Through a nonprofit Volunteers in Medicine Institute, McConnell and his staff have helped establish 14 similar clinics across the country. At least 26 more are in development, says Amy Hamlin, the institute's director. All 14 of the operating clinics are doing well, Hamlin says. "Most of them are adding" to their staffing and hours of operation, she says.

McConnell himself retired in 1989 after a distinguished career. Trained originally as a pediatrician, he helped lead pharmaceutical industry development of the tuberculosis skin test, the polio vaccine and Tylenol, and directed the first commercial Magnetic Resonance Imaging (MRI) system in the United States. Toward the end of his career he helped draft the federal legislation that created the Human Genome Project.

"If you roll up everything I've done into one, they don't compare to the satisfaction that I got out of creating this clinic," says McConnell. "It's the most affirming thing I've ever done."

He grew up poor in a West Virginia coal-mining town, one of seven children of a Methodist preacher. He and his wife, Mary Ellen, planned to savor the fruits of retirement on Hilton Head, where golf, sunshine, tropical breezes and loaded buffet tables are the order of the day for the well-to-do.

One rainy day in 1991, McConnell gave a ride to a black native-islander, one of the island's many Gullahs - descendants of West African slaves -- and discovered that his passenger was one of thousands of invisible poor living in luxury's bosom without a shred of protection.

"It was a shocker to me," he says in his soft, Southern drawl. The cost of healthcare on Hilton Head is nearly 6 percent higher than the national average. The island's economy is driven by tourism, real estate and other service industries, which seldom offer their employees health insurance.

Getting the clinic off the ground required all the financial and political resources McConnell could muster.
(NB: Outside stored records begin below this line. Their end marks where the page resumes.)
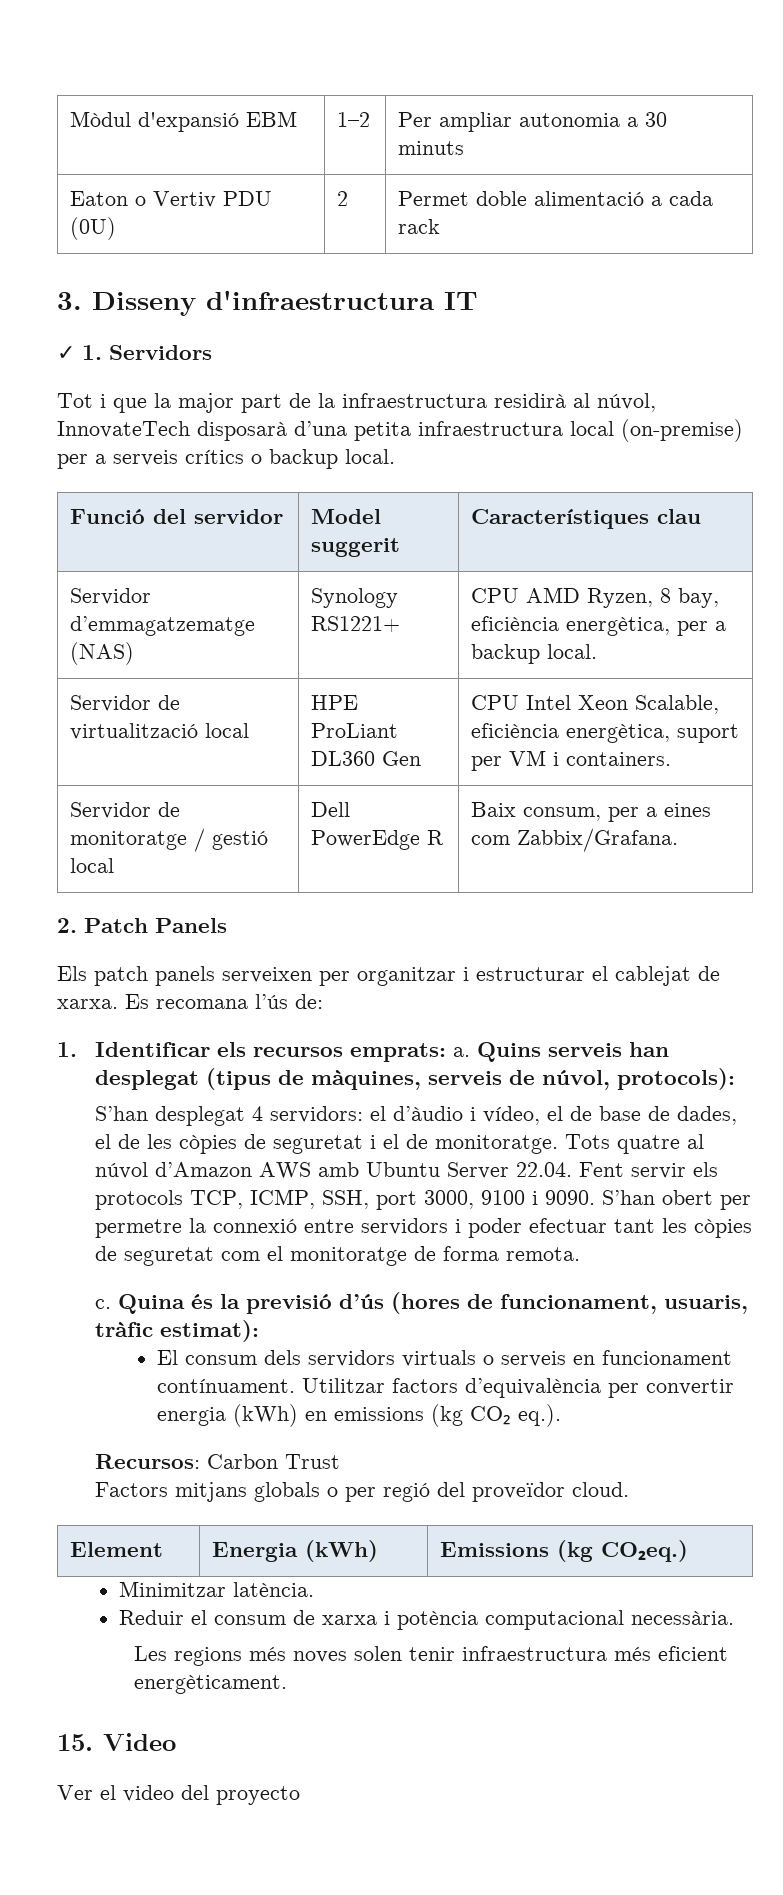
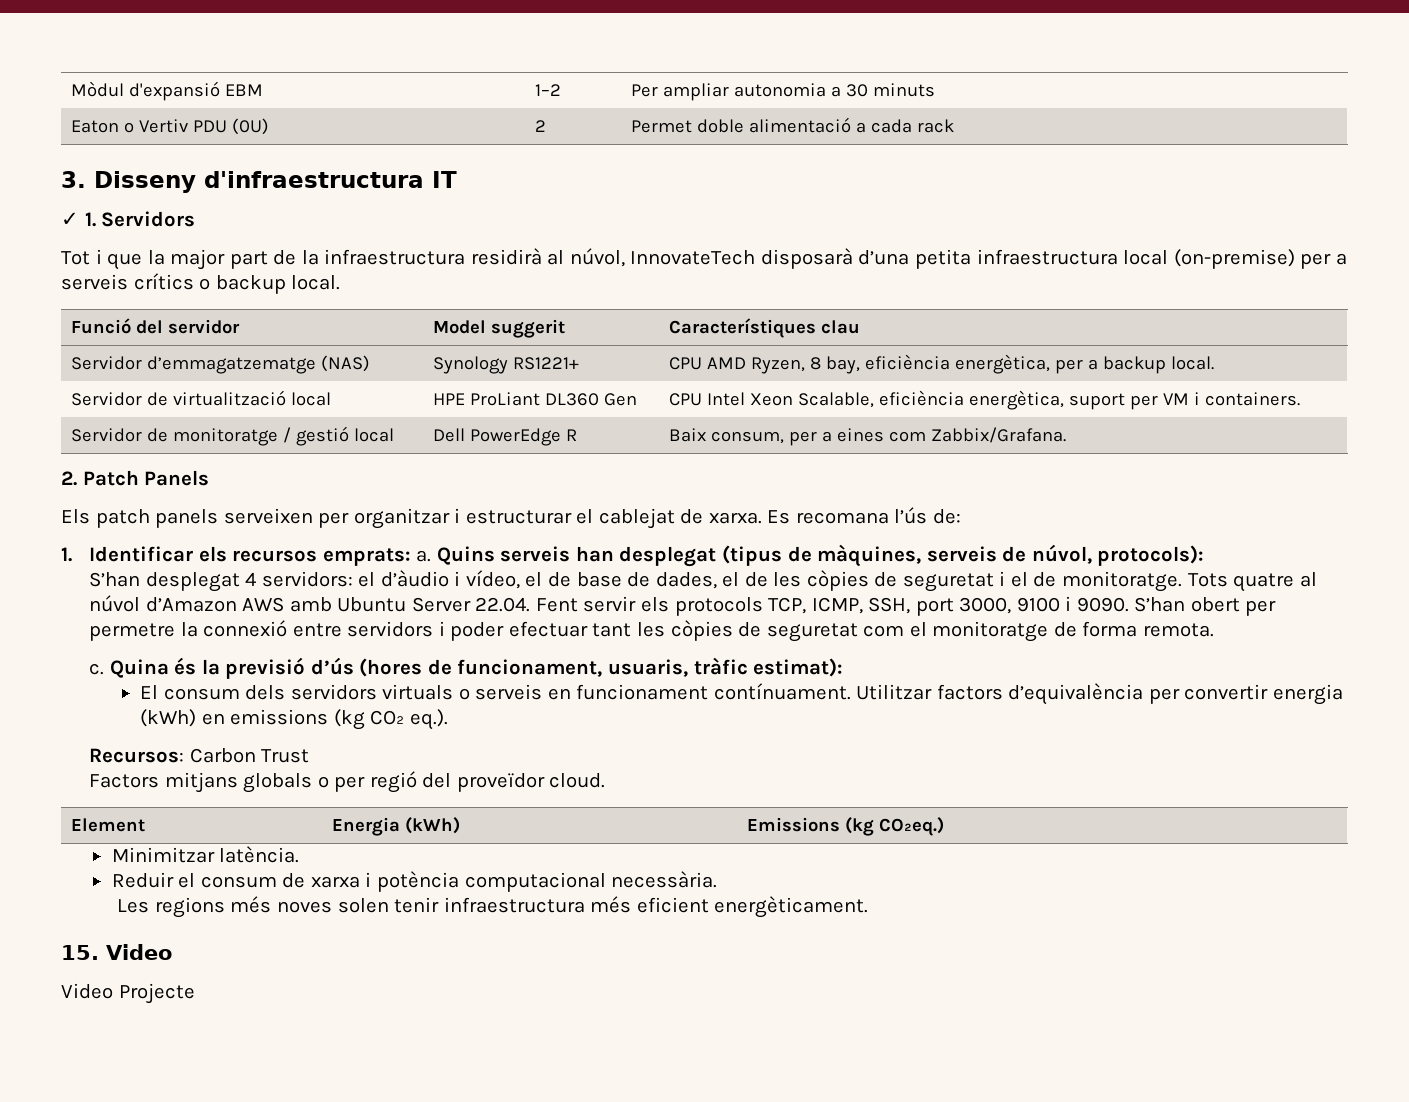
- Ver el video del proyecto
+ Video Projecte

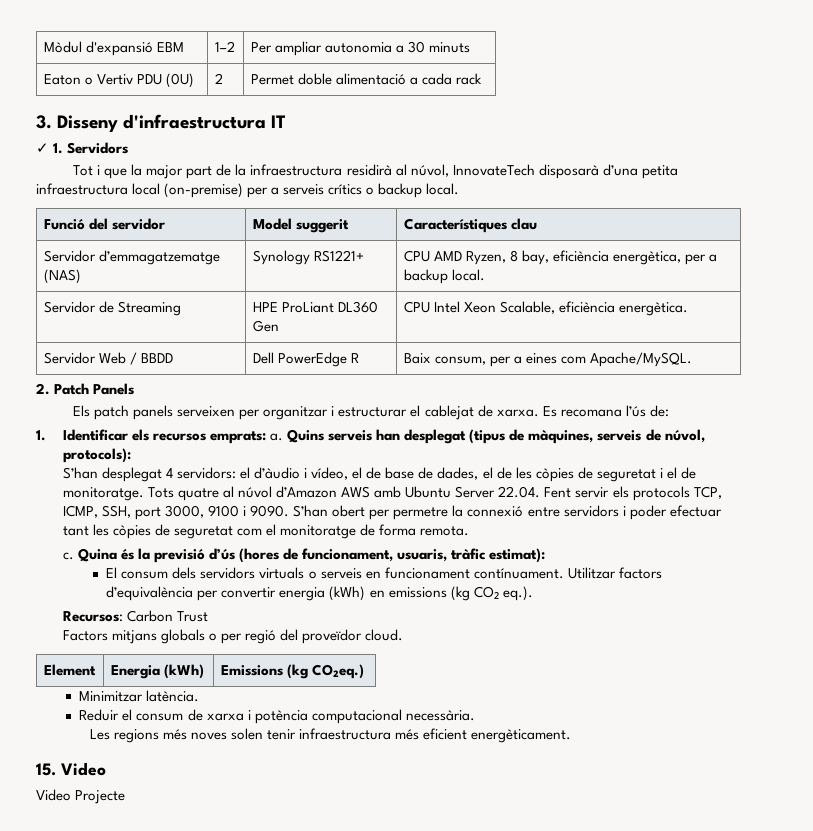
- Servidor de virtualització local | HPE ProLiant DL360 Gen | CPU Intel Xeon Scalable, eficiència energètica, suport per VM i containers.
- Servidor de monitoratge / gestió local | Dell PowerEdge R | Baix consum, per a eines com Zabbix/Grafana.
+ Servidor de Streaming | HPE ProLiant DL360 Gen | CPU Intel Xeon Scalable, eficiència energètica.
+ Servidor Web / BBDD | Dell PowerEdge R | Baix consum, per a eines com Apache/MySQL.

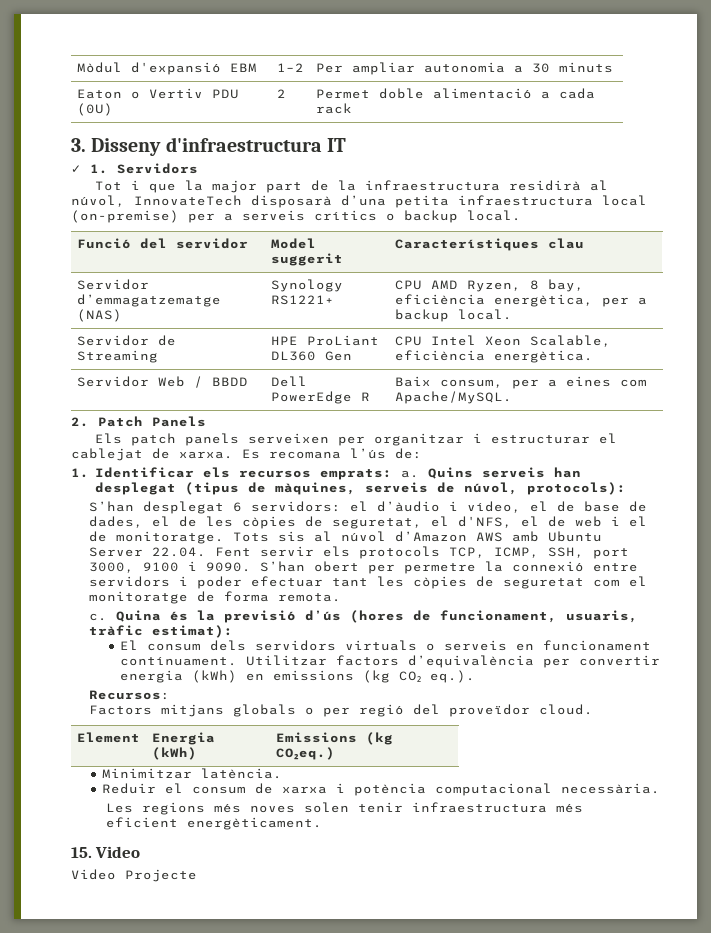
- S’han desplegat 4 servidors: el d’àudio i vídeo, el de base de dades, el de les còpies de seguretat i el de monitoratge.
+ S’han desplegat 6 servidors: el d’àudio i vídeo, el de base de dades, el de les còpies de seguretat, el d'NFS, el de web i el de monitoratge.
- Tots quatre al núvol d’Amazon AWS amb Ubuntu Server 22.04. Fent servir els protocols TCP, ICMP, SSH, port 3000, 9100 i 9090.
+ Tots sis al núvol d’Amazon AWS amb Ubuntu Server 22.04. Fent servir els protocols TCP, ICMP, SSH, port 3000, 9100 i 9090.
- Recursos: Carbon Trust
+ Recursos:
To get an initial group of 16 doctors to sign on, McConnell had to line up cheap malpractice insurance. He managed to persuade the Joint Underwriting Association to insure all his medical personnel for less than $5,000 a year - a tenth of the normal rate. State legislators passed a bill giving the clinic a waiver of all medical licensing fees and tests. A $6.2 million endowment, raised through local giving and charitable grants, has been key to enabling the clinic to cover its annual $500,000 operating budget.

The local hospital saves $500,000 a year in emergency room visits by nonpaying patients thanks to the clinic's existence. And most of the McConnell patients who do end up in the hospital spend less time than they would have in the days when the emergency room was their only place to go.


By Hal Millard

Hal Millard is a freelance writer in Gettysburg, Pa.